# Return on Investment (OS)



## Shrek (Jun 18, 2021)

I understand why the Mac OS is free, one has to buy the hardware to run it, but where is the return in investment for Windows 10? Sure new machines need a license, but I have 5 old machines that originally had Windows 7 and that entitled me to a free upgrade to Windows 10 and ongoing updates.

Is this a reasonable way to make money? and why move to Windows 11 if not to also move to a new pricing scheme?


----------



## phanbuey (Jun 18, 2021)

Do you mean for Microsoft?  It's a way for them to retain market share and have you continue using their stuff...

It's also a great way to keep competition and piracy at bay.  If they kept windows pricing the way it was, they risked an alternative gaming/user OS (i.e. steamOS, chrome) coming in and eating away at their marketshare. The return of more users is much greater than milking each individual customer to the maximum extent.

Not to mention what you did accounts for a tiny fraction of what most users do, most of their money comes from OEMs, companies, etc.  They don't really care that power users can use it for essentially "free" even though it officially costs "$199" for the pro version.


----------



## Jetster (Jun 18, 2021)

Mac OS is not free. You bought into "Think different" Now every upgrade, new hardware, software support is designed to keep you Apple.  Now they are nice and definitely have some advantages but not as versatile as IBM PC, which has the majority of the market by far, for a reason


----------



## Space Lynx (Jun 18, 2021)

Andy Shiekh said:


> I understand why the Mac OS is free, one has to buy the hardware to run it, but where is the return in investment for Windows 10? Sure new machines need a license, but I have 5 old machines that originally had Windows 7 and that entitled me to a free upgrade to Windows 10 and ongoing updates.
> 
> Is this a reasonable way to make money? and why move to Windows 11 if not to also move to a new pricing scheme?
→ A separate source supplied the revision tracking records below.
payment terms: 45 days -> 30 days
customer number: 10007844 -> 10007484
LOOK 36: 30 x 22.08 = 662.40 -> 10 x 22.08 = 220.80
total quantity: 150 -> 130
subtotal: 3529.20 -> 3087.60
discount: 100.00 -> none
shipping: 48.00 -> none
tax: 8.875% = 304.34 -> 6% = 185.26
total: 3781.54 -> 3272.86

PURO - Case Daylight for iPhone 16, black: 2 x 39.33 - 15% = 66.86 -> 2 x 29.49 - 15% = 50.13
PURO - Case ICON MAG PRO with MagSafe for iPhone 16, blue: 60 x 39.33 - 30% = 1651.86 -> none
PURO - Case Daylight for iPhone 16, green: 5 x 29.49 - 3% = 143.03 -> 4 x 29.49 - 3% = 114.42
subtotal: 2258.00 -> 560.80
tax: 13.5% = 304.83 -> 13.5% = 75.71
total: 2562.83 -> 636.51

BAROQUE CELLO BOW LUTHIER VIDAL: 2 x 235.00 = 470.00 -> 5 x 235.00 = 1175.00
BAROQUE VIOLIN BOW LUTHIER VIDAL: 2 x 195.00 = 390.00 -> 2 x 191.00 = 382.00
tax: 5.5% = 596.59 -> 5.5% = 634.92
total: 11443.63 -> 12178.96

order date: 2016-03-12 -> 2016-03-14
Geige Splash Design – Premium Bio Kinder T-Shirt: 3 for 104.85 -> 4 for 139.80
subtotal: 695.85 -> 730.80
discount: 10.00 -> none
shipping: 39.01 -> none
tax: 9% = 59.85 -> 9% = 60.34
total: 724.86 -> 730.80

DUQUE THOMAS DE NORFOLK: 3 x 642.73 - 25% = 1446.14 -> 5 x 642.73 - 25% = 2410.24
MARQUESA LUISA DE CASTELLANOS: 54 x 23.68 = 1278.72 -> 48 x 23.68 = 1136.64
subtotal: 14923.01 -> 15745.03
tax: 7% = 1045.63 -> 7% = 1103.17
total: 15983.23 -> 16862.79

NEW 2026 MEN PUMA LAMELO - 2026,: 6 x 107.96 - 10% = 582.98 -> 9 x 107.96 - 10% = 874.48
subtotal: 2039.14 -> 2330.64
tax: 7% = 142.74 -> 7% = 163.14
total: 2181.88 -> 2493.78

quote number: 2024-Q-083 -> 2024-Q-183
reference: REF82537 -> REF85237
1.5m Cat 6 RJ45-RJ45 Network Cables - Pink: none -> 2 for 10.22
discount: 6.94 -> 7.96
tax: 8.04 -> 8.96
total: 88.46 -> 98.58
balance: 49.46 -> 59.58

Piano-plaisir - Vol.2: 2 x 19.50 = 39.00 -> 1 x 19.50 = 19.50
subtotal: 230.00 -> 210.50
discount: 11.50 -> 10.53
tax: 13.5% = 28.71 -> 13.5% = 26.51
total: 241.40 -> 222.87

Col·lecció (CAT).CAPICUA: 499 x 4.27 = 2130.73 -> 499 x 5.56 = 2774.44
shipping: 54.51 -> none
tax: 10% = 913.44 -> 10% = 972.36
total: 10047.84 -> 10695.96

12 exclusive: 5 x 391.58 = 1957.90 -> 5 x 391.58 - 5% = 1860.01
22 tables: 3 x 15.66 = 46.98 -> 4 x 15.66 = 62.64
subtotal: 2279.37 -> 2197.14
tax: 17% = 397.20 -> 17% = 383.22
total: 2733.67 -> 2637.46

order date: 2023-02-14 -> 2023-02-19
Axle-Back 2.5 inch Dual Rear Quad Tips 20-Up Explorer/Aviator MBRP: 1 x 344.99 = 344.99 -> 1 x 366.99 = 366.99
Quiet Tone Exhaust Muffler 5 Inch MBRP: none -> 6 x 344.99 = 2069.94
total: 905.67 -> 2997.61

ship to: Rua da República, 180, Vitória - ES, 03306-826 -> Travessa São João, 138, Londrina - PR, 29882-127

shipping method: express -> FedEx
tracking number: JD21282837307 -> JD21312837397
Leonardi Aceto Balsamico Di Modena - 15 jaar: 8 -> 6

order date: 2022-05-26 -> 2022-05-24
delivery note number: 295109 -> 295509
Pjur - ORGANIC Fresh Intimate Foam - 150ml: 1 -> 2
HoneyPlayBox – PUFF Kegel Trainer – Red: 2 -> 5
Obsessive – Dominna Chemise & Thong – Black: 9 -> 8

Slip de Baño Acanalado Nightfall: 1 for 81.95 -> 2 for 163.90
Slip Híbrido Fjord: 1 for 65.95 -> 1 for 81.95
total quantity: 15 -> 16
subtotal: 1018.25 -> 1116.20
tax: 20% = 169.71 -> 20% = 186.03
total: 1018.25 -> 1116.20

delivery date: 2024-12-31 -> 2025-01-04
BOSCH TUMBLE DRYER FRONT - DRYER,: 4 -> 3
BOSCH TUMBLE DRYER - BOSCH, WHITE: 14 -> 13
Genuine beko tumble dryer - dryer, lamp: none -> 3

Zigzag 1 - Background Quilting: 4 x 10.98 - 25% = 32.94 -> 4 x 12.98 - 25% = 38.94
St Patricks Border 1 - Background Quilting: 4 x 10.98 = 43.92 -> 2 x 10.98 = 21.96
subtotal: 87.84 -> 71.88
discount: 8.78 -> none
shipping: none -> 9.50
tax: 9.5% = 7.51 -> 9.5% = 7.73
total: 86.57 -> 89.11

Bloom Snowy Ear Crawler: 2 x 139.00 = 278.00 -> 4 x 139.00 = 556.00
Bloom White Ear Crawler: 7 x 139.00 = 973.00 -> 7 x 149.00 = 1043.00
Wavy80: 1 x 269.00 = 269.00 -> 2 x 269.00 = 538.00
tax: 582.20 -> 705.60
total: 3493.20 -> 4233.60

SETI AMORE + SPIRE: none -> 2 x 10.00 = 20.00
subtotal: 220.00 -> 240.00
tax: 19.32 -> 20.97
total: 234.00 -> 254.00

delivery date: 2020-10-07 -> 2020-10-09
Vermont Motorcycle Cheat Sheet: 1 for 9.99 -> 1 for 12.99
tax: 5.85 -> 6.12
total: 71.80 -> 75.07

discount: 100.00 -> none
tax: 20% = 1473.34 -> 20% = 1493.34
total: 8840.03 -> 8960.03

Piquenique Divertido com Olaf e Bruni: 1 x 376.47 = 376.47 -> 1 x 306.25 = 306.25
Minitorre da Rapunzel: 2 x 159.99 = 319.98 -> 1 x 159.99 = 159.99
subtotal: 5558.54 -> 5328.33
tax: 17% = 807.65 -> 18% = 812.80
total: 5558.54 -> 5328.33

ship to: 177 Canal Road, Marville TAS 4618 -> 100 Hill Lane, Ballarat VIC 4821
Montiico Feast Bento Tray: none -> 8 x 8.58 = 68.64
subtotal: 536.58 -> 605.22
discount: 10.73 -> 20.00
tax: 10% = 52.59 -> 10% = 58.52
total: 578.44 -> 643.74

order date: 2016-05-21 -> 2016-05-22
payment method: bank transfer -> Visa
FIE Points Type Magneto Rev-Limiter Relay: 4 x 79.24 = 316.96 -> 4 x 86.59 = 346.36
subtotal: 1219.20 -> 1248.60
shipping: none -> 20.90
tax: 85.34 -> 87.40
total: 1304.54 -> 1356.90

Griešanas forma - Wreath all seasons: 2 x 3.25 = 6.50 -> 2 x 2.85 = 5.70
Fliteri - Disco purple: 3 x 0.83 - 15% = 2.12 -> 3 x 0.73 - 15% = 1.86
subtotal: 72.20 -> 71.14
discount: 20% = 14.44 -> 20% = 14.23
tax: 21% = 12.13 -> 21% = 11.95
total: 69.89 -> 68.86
telemetry go nom nom nom for M$ profits. that's why they give you the free upgrade.  data and user behavior are king.


----------



## Shrek (Jun 18, 2021)

While I might be willing to pay a one time price for Windows 11, I would not be happy with a monthly or yearly subscription.


----------



## Space Lynx (Jun 18, 2021)

Andy Shiekh said:


> While I might be willing to pay a one time price for Windows 11, I would not be happy with a monthly or yearly subscription.



I don't think you have to worry about that. M$ knows it has limits, and if they did that, they would push a lot of us to Linux. At least us PC builders, playing Steam games on Linux isn't nearly as hard as it used to be. So yeah, they wouldn't risk doing that. I sure as heck would be switching to Linux. lol


----------



## kayjay010101 (Jun 18, 2021)

Andy Shiekh said:


> While I might be willing to pay a one time price for Windows 11, I would not be happy with a monthly or yearly subscription.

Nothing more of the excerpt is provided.